▸ WHAT IS EXPECTED
Return the data below exactly, but only from the line containing "margin-right: 2px ->" through the line containing "text: 1994 ->", with both of those lines included.

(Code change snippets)
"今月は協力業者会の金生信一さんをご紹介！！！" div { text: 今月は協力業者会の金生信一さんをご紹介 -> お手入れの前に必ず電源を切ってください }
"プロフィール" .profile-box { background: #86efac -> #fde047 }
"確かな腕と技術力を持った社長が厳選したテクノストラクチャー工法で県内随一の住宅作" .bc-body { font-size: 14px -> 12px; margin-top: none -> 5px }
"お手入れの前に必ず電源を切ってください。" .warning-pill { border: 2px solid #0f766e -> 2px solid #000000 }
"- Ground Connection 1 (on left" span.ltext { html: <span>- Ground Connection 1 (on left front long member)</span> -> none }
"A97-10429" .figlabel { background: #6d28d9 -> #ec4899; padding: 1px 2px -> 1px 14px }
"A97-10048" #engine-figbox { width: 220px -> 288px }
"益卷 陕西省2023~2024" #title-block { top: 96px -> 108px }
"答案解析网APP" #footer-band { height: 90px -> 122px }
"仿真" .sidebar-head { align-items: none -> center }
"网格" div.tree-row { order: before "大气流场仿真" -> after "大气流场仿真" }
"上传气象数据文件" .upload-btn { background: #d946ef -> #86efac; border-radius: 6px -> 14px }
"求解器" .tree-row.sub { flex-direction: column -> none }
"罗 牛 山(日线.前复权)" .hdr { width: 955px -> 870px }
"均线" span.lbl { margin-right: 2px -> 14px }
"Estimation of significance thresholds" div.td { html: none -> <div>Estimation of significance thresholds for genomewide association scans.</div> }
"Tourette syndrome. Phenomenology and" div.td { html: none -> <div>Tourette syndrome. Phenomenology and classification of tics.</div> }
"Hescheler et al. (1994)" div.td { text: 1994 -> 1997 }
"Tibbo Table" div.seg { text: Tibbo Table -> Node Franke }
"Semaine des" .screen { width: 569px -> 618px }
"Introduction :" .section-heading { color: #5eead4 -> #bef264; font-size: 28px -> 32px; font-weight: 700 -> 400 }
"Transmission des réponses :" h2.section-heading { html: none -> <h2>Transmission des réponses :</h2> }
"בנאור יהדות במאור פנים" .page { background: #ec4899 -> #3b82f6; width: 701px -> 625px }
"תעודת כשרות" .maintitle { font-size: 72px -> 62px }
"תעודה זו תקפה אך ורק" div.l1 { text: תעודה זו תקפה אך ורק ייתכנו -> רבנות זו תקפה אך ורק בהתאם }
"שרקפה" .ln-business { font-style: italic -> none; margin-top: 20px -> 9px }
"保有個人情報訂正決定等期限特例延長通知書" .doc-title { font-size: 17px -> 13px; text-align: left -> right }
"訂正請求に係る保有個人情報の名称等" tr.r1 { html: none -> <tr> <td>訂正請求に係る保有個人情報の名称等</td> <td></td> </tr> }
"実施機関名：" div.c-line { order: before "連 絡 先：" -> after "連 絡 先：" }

▸ TASK SOLUTION
"均线" span.lbl { margin-right: 2px -> 14px }
"Estimation of significance thresholds" div.td { html: none -> <div>Estimation of significance thresholds for genomewide association scans.</div> }
"Tourette syndrome. Phenomenology and" div.td { html: none -> <div>Tourette syndrome. Phenomenology and classification of tics.</div> }
"Hescheler et al. (1994)" div.td { text: 1994 -> 1997 }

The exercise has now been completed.